◆ Requirement
How many lines in the records below contain the string "held"? Answer with the number alone.

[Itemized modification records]
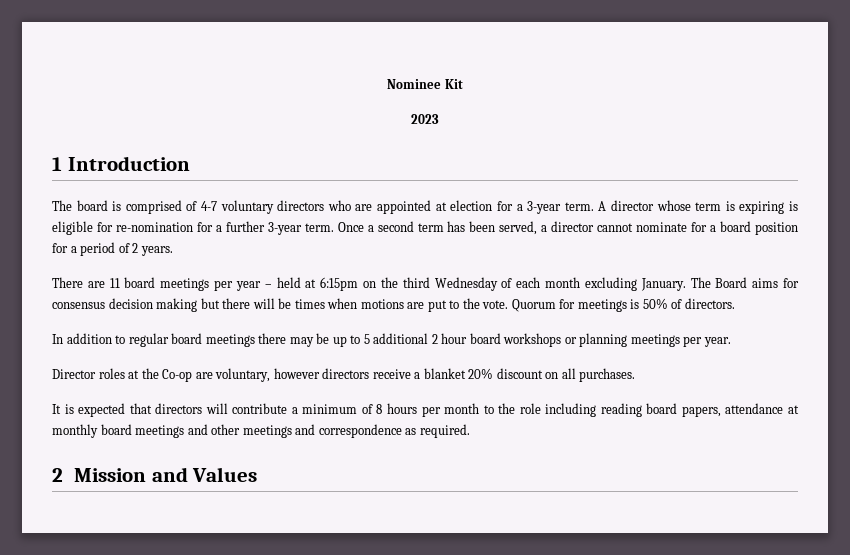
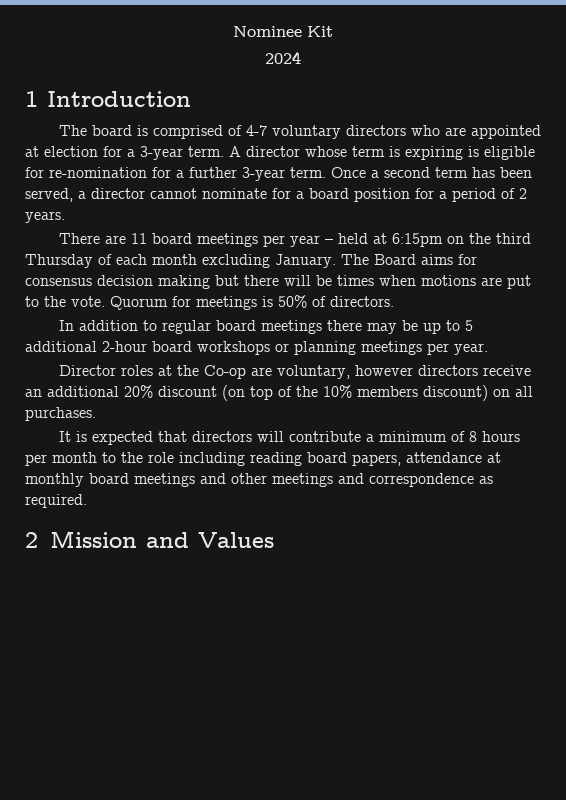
- 2023
+ 2024
- There are 11 board meetings per year – held at 6:15pm on the third Wednesday of each month excluding January.
+ There are 11 board meetings per year – held at 6:15pm on the third Thursday of each month excluding January.
- In addition to regular board meetings there may be up to 5 additional 2 hour board workshops or planning meetings per year.
+ In addition to regular board meetings there may be up to 5 additional 2-hour board workshops or planning meetings per year.
- Director roles at the Co-op are voluntary, however directors receive a blanket 20% discount on all purchases.
+ Director roles at the Co-op are voluntary, however directors receive an additional 20% discount (on top of the 10% members discount) on all purchases.

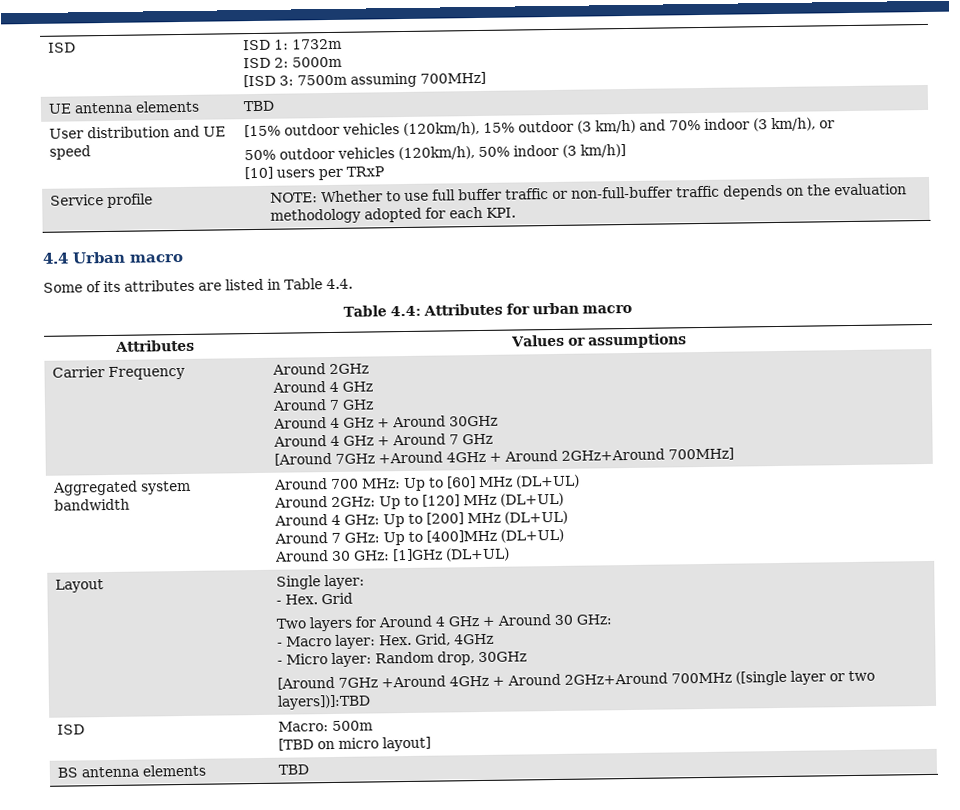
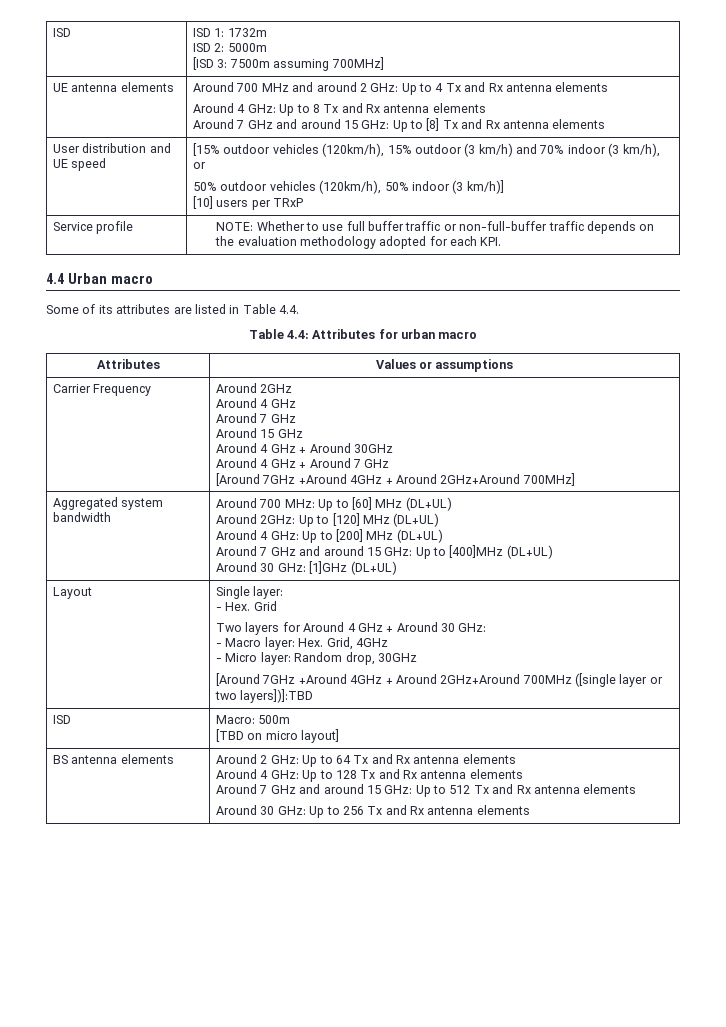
- UE antenna elements | TBD
+ UE antenna elements | Around 700 MHz and around 2 GHz: Up to 4 Tx and Rx antenna elements
+ Around 4 GHz: Up to 8 Tx and Rx antenna elements
+ Around 7 GHz and around 15 GHz: Up to [8] Tx and Rx antenna elements
  Carrier Frequency | Around 2GHz
  Around 4 GHz
  Around 7 GHz
+ Around 15 GHz
- Around 7 GHz: Up to [400]MHz (DL+UL)
+ Around 7 GHz and around 15 GHz: Up to [400]MHz (DL+UL)
- BS antenna elements | TBD
+ BS antenna elements | Around 2 GHz: Up to 64 Tx and Rx antenna elements
+ Around 4 GHz: Up to 128 Tx and Rx antenna elements
+ Around 7 GHz and around 15 GHz: Up to 512 Tx and Rx antenna elements
+ Around 30 GHz: Up to 256 Tx and Rx antenna elements

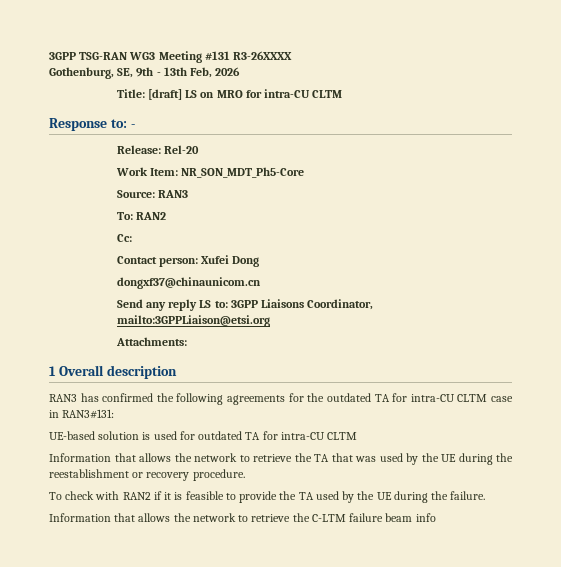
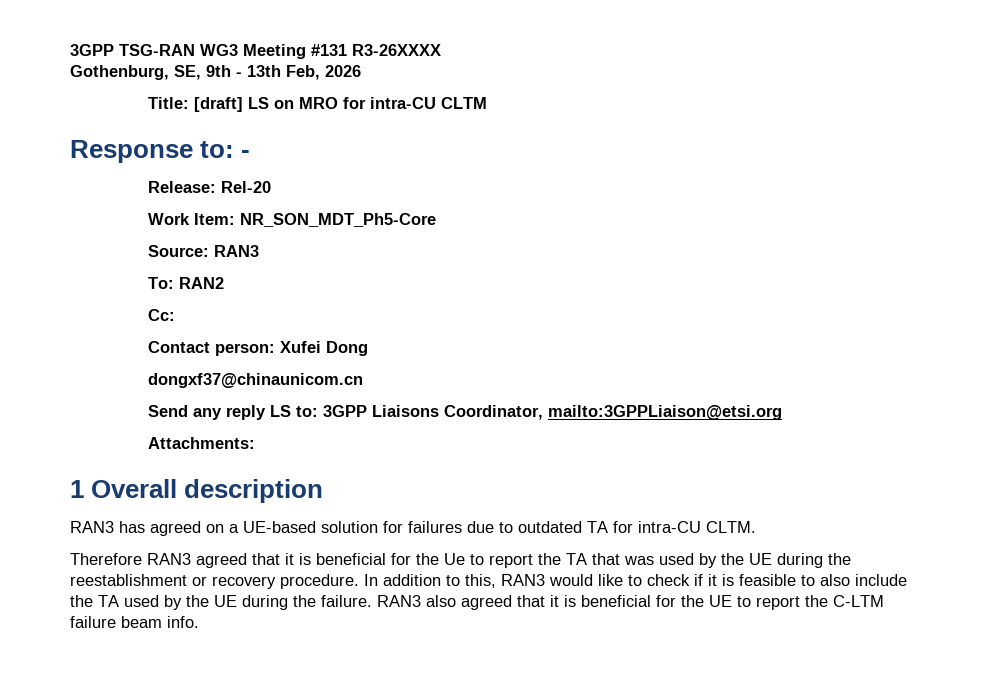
- RAN3 has confirmed the following agreements for the outdated TA for intra-CU CLTM case in RAN3#131:
- UE-based solution is used for outdated TA for intra-CU CLTM
- Information that allows the network to retrieve the TA that was used by the UE during the reestablishment or recovery procedure.
- To check with RAN2 if it is feasible to provide the TA used by the UE during the failure.
- Information that allows the network to retrieve the C-LTM failure beam info
+ RAN3 has agreed on a UE-based solution for failures due to outdated TA for intra-CU CLTM.
+ Therefore RAN3 agreed that it is beneficial for the Ue to report the TA that was used by the UE during the reestablishment or recovery procedure. In addition to this, RAN3 would like to check if it is feasible to also include the TA used by the UE during the failure. RAN3 also agreed that it is beneficial for the UE to report the C-LTM failure beam info.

◆ Expected output
2